Editor’s Note on the 21 Conditions

During 1920, a wide range of socialist parties and currents were considering affiliation to the newly formed Communist International. Many of these formations were still mired, in their policies and practices, in the weaknesses of the Second International, which had collapsed at the outset of the World War in 1914.

Capitalism in Europe was still deeply shaken by the impact of world war and post-war crisis.

When the Communist International gathered for its first full congress in July 1920, many delegates raised the need to establish criteria for membership in the new International.

Giacomo Serrati – a leader of the centrist current in the Comintern’s Italian section – told the Congress that no tool yet existed – no “sincerometer” – to measure the sincerity of would be Comintern members.

Lenin retorted that “we already have an instrument for defining tendencies,” referring no doubt to the program of Marxism.

Nonetheless, the congress set up a commission to draft written standards. The result was a short list, the “Twenty-One Conditions,” which proved to be instrumental in the International’s subsequent expansion and consolidation. The first 19 conditions were drafted by Lenin; Theses 20 and 21 were developed in a commission during the World Congress. The Twenty-One Conditions appear here on line for the first time in searchable form.

Sources

The text below, a new translation, utilizes the original Russian text of the Twenty-One Conditions (RGASPI fond 489, delo 16 ). The following previous English translations have also been consulted.:

  1. John Riddell, ed., Workers of the World and Oppressed Peoples Unite: Proceedings and Documents of the Second Congress, 1920, New York: Pathfinder, 1991, vol. 2, pp. 665–71.
  2. Alan Adair, ed., Theses, Resolutions and Manifestos of the First Four Congresses of the Third International, London: Ink Links, 1980, pp. 92–97.
  3. Marxists.Org, Minutes of the Second Congress of the Communist Internationalfirst published by New Park, London, 1977.

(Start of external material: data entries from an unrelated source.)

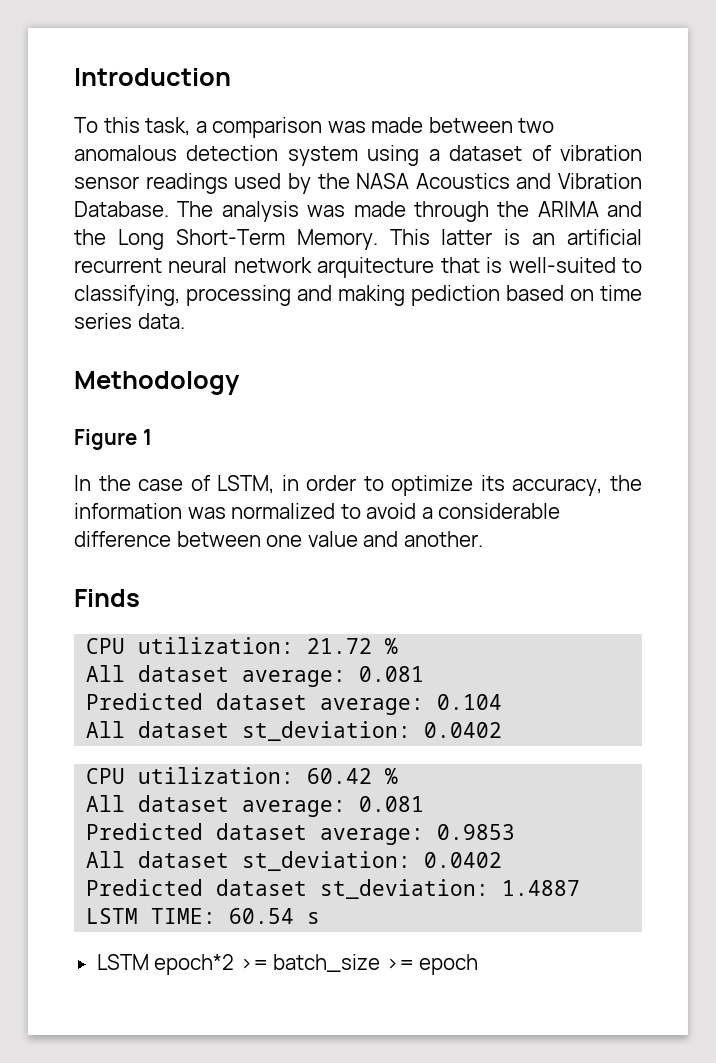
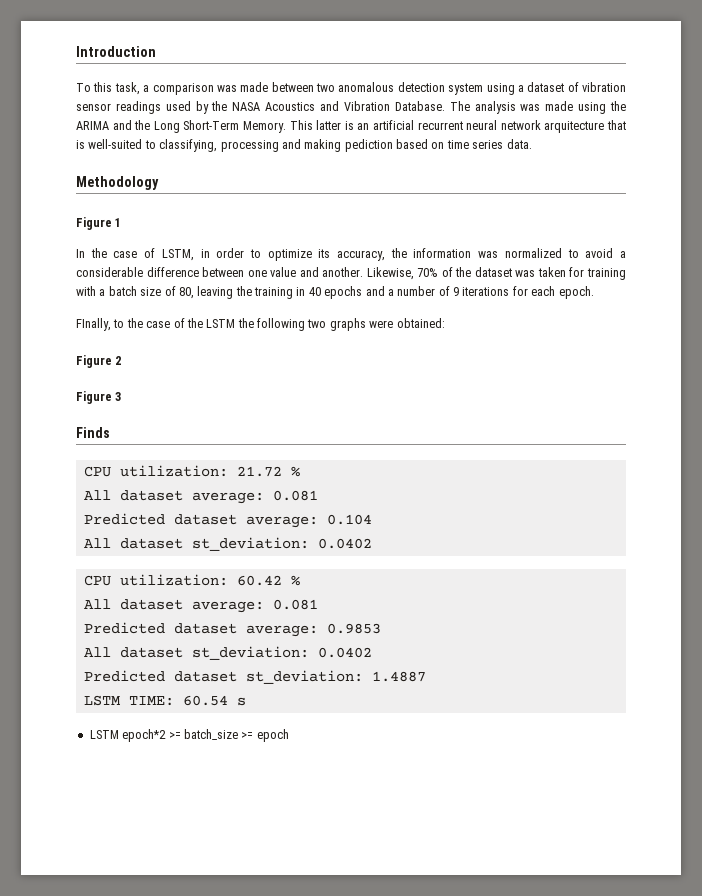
[413,201,489,222] through -> [578,102,607,114] using
(483, 539) none -> [366,267,627,280] [76,286,594,299] [76,318,445,331] [76,355,122,368] [76,391,122,404] Likewise, 70% of the dataset was taken for training with a batch size of 80, leaving the training in 40 epochs and a number of 9 iterations for each epoch. // FInally, to the case of the LSTM the following two graphs were obtained: // Figure 2 // Figure 3

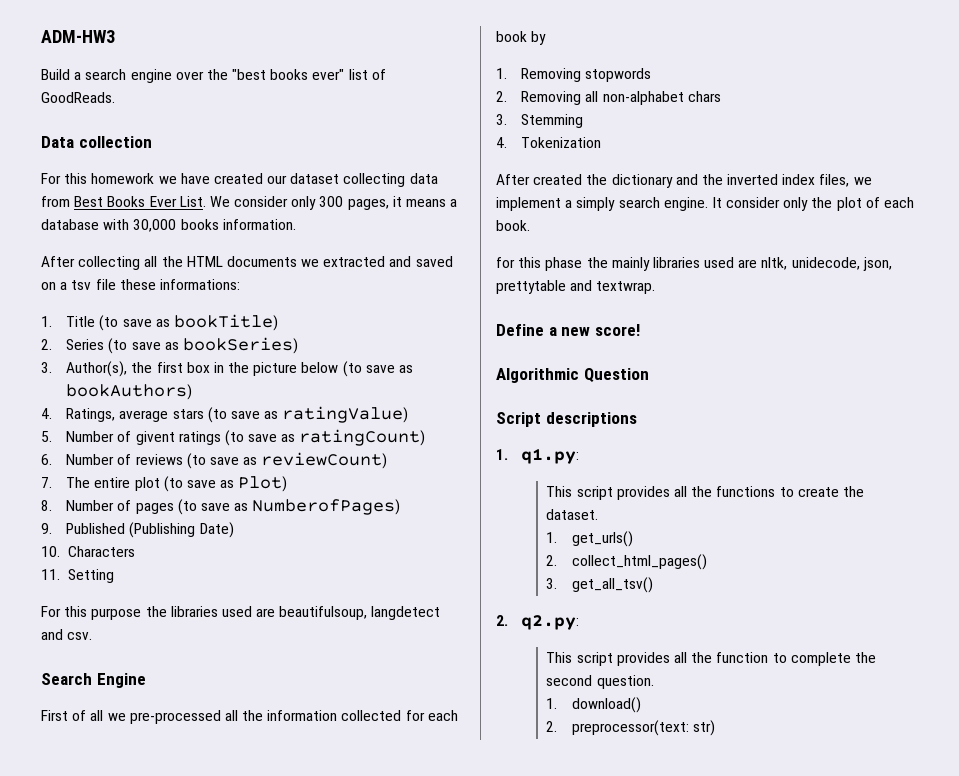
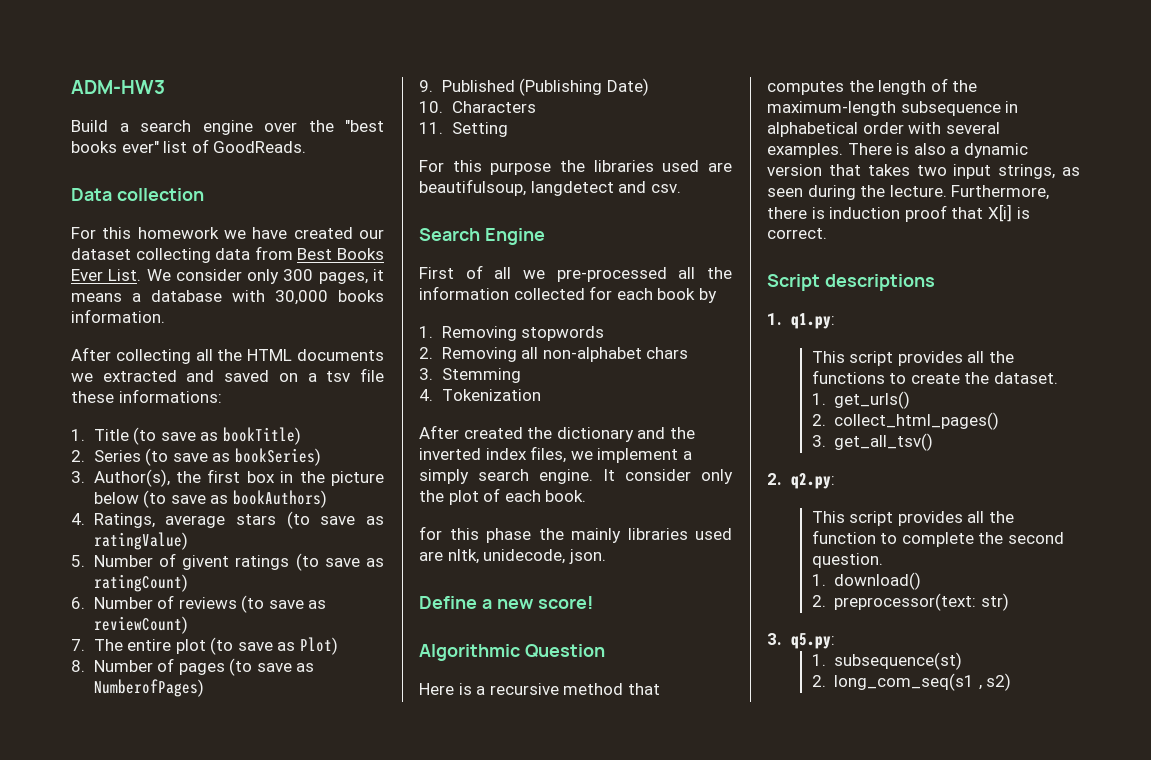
[862,257,892,271] [496,280,656,294] json, prettytable and textwrap. -> [568,549,606,564] json.
(649, 375) none -> [419,683,660,695] [767,78,978,95] [767,101,1019,116] [767,122,1000,137] [767,143,1028,158] [767,164,1080,179] [767,185,1050,200] [767,204,1030,222] [767,228,827,239] // Here is a recursive method that computes the length of the maximum-length subsequence in alphabetical order with several examples. There is also a dynamic version that takes two input strings, as seen during the lecture. Furthermore, there is induction proof that X[i] is correct.
(715, 728) none -> [767,633,835,649] [811,652,963,670] [811,673,1012,691] // 3. q5.py: // 1. subsequence(st) // 2. long_com_seq(s1 , s2)

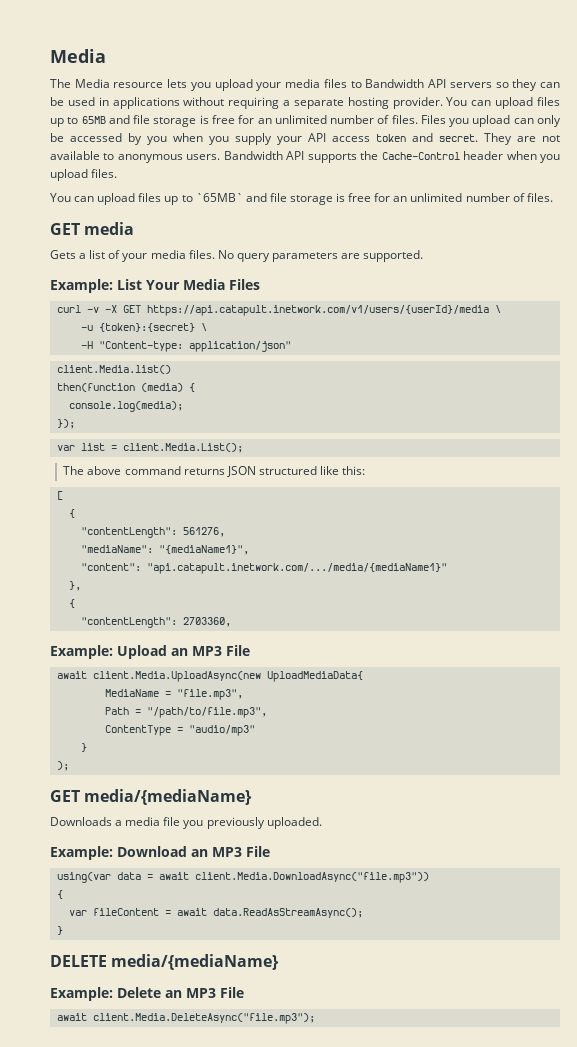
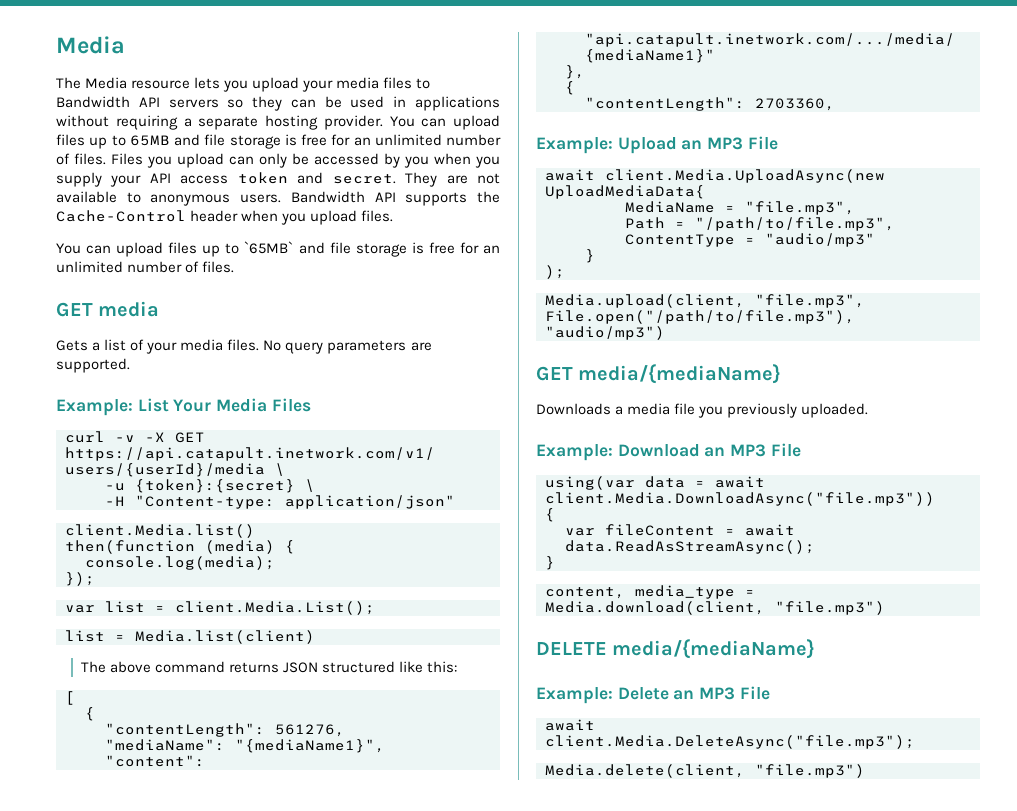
(243, 448) none -> [65,630,315,644] // list = Media.list(client)
(69, 766) none -> [545,294,865,308] [545,310,855,324] [545,326,665,340] // Media.upload(client, "file.mp3", File.open("/path/to/file.mp3"), "audio/mp3")
(63, 930) none -> [545,585,755,599] [545,601,885,615] // content, media_type = Media.download(client, "file.mp3")
(315, 1018) none -> [545,764,865,778] // Media.delete(client, "file.mp3")

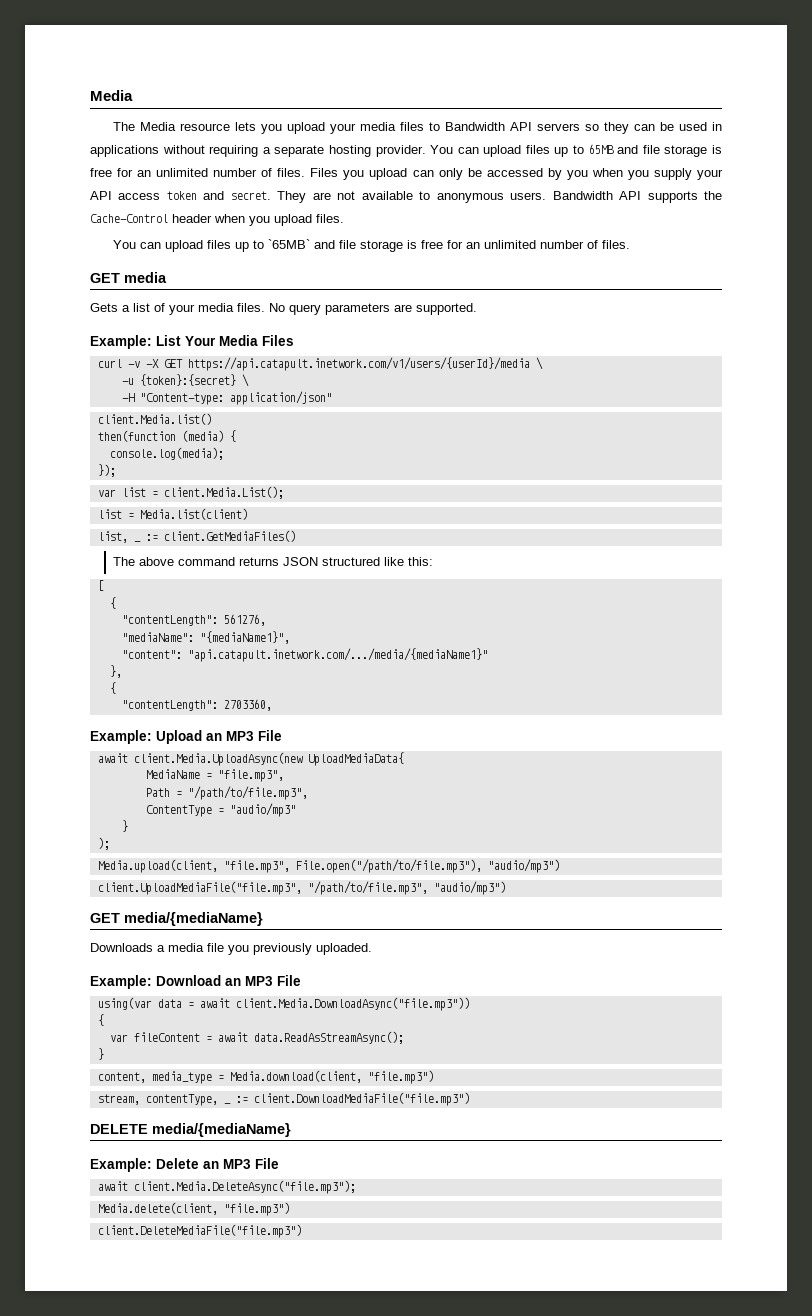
(315, 637) none -> [97,531,141,543] [145,530,296,542] // list, _ := client.GetMediaFiles()
(665, 333) none -> [97,881,506,895] // client.UploadMediaFile("file.mp3", "/path/to/file.mp3", "audio/mp3")
(885, 608) none -> [97,1094,231,1106] [235,1092,470,1106] // stream, contentType, _ := client.DownloadMediaFile("file.mp3")
(865, 771) none -> [97,1224,302,1238] // client.DeleteMediaFile("file.mp3")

Theses on the Conditions of Admission to the Communist International

The First Congress of the Communist International did not draw up precise conditions for admission to the Communist International. When the First Congress was convened, there were in most countries only communist trends and groups. The Second Congress of the Communist International meets under different conditions. At the present time there are in most countries not merely communist trends and tendencies, but communist parties and organisations.

The Communist International is now often approached by parties and groups that only recently belonged to the Second International, which wish to join the Communist International although they have not, in fact, become communist. The Second International has been definitively smashed to pieces. The intermediate parties and the ‘centre’ groups, which realise the hopelessness of the Second International, try to lean upon the Communist International, which is becoming more and more powerful. They hope, however, to retain an ‘autonomy’ that will permit them to continue their previous opportunist or ‘centrist’ policies. The Communist International is becoming rather fashionable.

The desire of some leading ‘centrist’ groups to join the Communist International is an indirect confirmation of the fact that the Communist International has gained the sympathy of the overwhelming majority of class-conscious workers all over the world and is becoming more powerful each day. The Communist International is threatened by the danger of being watered down by vacillating and irresolute forces that have not yet fully discarded the ideology of the Second International.

Moreover, to this very day there remains in some large parties (Italy, Sweden, Norway, Yugoslavia, among others), whose majorities have adopted the standpoint of communism, a significant reformist and social-pacifist wing that is only waiting for the opportunity to raise its head again, to start active sabotage of the proletarian revolution and thus to help the bourgeoisie and the Second International.

Not a single communist may forget the lessons of the Hungarian Soviet Republic. The fusion of the Hungarian communists with the so-called ‘left’ social democrats cost the Hungarian proletariat dear.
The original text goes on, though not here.